There was a sudden hush among the spectators, then one spoke out: “Look, old Haw’s goin’ to fire. Bet he don’t draw blood nor feather.”

To this Father paid no mind. He threw the gun to his shoulder, drew a bead on the small head, and paused until the bird had finished its gobble. The instant the head was still, he touched the hair trigger. There was a whiplike crack and that turkey’s gobble was stilled forever. 
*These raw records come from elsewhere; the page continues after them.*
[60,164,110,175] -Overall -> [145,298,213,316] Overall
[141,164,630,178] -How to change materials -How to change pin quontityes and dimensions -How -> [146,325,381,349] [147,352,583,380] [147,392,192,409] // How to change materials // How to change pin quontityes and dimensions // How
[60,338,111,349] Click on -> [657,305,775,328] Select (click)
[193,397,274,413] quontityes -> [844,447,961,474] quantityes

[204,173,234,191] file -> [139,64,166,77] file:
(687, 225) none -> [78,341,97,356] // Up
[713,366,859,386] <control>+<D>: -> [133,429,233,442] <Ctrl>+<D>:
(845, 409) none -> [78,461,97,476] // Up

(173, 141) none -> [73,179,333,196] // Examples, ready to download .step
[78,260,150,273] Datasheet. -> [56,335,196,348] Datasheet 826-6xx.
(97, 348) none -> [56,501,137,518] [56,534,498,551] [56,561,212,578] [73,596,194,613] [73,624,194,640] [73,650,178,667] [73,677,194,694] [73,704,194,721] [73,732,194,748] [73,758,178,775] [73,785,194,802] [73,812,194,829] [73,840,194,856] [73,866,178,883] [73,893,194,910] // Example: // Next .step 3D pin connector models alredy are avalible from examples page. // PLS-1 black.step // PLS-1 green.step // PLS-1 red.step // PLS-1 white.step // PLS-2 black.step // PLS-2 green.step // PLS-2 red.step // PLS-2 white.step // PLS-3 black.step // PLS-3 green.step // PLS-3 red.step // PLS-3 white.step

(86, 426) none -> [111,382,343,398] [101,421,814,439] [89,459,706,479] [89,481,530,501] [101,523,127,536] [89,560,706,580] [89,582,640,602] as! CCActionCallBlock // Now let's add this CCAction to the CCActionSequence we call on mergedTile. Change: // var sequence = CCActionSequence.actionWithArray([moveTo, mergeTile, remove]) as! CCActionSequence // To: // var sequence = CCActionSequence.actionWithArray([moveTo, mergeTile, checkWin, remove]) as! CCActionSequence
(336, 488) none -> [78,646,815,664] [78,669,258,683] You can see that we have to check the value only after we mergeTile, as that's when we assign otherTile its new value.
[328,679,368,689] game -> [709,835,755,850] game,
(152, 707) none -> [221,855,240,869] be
“Old Haw has drawed first blood!”

“Aw, Haw ain’t so good. My old Betsy can outshoot him anytime. Bet a dollar he can’t do it agin.” 

Dad approached the speaker and told him to put up or shut up. The bet was made and he prepared for the next shot. It was as accurate as the first. He was the possessor of two fine birds and a silver dollar.
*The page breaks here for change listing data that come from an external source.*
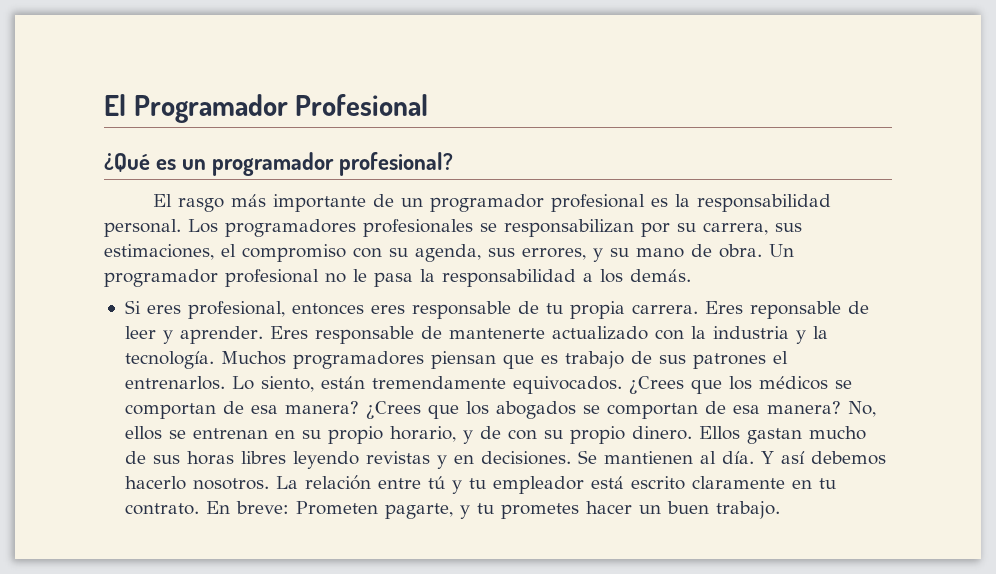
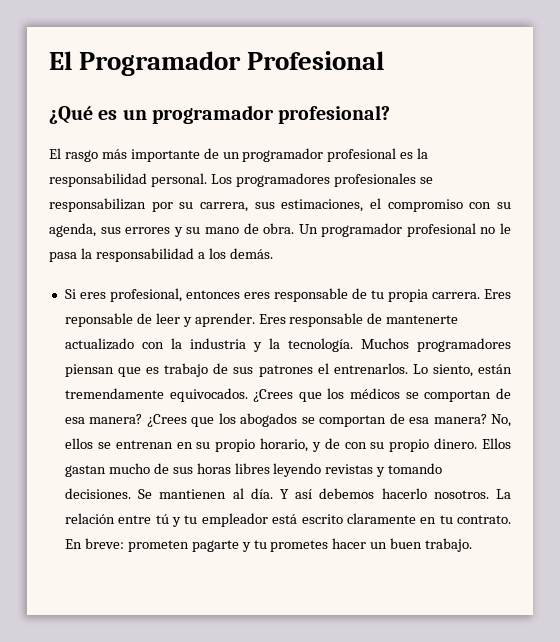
[522,248,586,260] errores, -> [125,227,171,234] errores
[453,455,474,464] en -> [388,463,443,474] tomando
[295,501,453,519] Prometen pagarte, -> [127,540,239,552] prometen pagarte

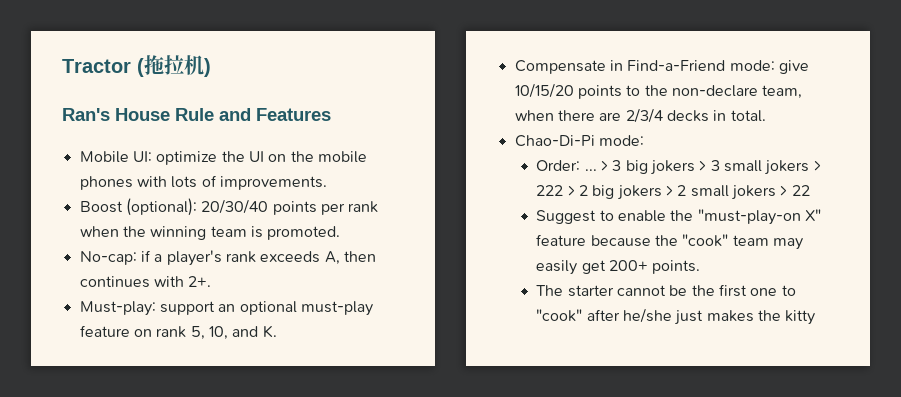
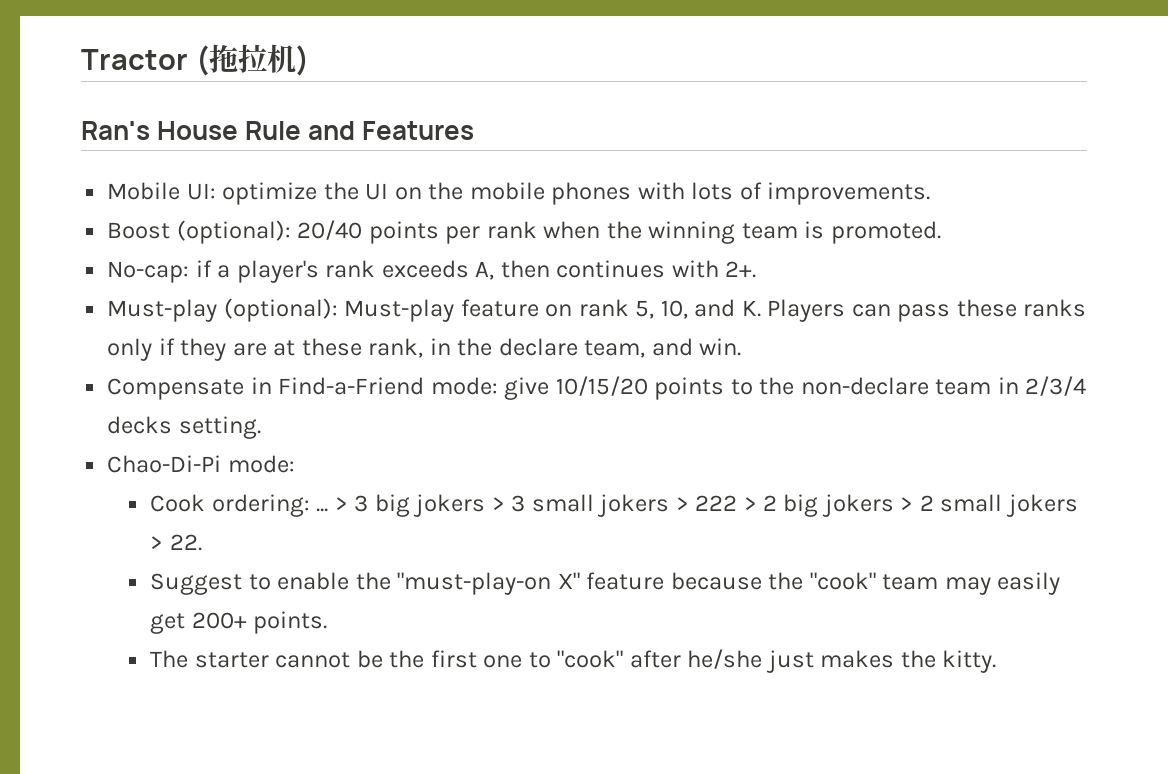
[201,199,269,214] 20/30/40 -> [297,220,363,240] 20/40
[79,301,373,316] Must-play: support an optional must-play -> [107,298,455,322] Must-play (optional): Must-play
(277, 331) none -> [767,299,1087,322] [107,338,742,361] Players can pass these ranks only if they are at these rank, in the declare team, and win.
[762,85,803,99] [514,108,766,123] team, when there are 2/3/4 decks in total. -> [935,376,1087,396] [107,416,261,439] team in 2/3/4 decks setting.
[536,160,581,171] Order: -> [150,494,310,517] Cook ordering:
[791,185,810,196] 22 -> [169,534,202,551] 22.
[785,310,816,325] kitty -> [942,650,997,673] kitty.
Now the promoter came up and told Father he’d have to bar him from further shooting. “You’re too durn good,” he said. “I could lose a lot of money on them birds the way you’re scoring.” 

Then one of the railroad laborers, who had fired twice without success, said, “Haw, how about me using your gun? Mine needs freshin’ out an’ don’t shoot true like yours.” 

“Sure, my friend,” said Father, “if you’ll let me load up for you.” 

“Well, now, that’s good of you,” replied the laborer. “Powder and ball costs, now-days. Load ’er up!”

Outdoor Life April 1953 cover
The April 1953 cover, created by Jack Hogg, featured a figure and fish carved from basswood, a rod made from real split bamboo, and miniature replica flies. The leader was a hair from his wife's head. Outdoor Life

FATHER TOOK a bullet out of his coat pocket, held it up, and carefully examined its trueness. Then he loaded the gun. The laborer drew a steady bead and touched her off. No score—a very bad miss. The ball didn’t as much as kick up dirt. 

“Load ‘er again,” said the laborer. “This time I’m goin’ to take that turk’s head off.” 

But he didn’t; his second shot was as bad as the first.

Now another man spoke up: “Load her for me, Haw. I kin beat him—he’s got too much redeye in his belly.” 

But when he took his turn he got the same result—no score. He became ugly about it, and said the Hawken couldn’t hit a barn door. 

“No?” said Father. “You take that coonskin hat off your head and hang it behind yon oak tree. I got a dollar says I can put a hole through it.” 

“Done!” said the fellow. “Thar ain’t a gun made that’ll throw a ball through that tree.” 

Dad loaded up. Then, with a quick motion, he picked up an ax and drove its bit deep into the oak. He stepped back, took aim, and fired. There was a clang as the bullet hit the ax blade, ricocheted off it, and went through the old cap. It made a hole big enough to thrust a hand through. 

The crowd really roared when the owner of the ruined headpiece paid off his bet. So Father shouldered his birds; with $2 in his pocket he felt he had done a good day’s work, and he left for home. 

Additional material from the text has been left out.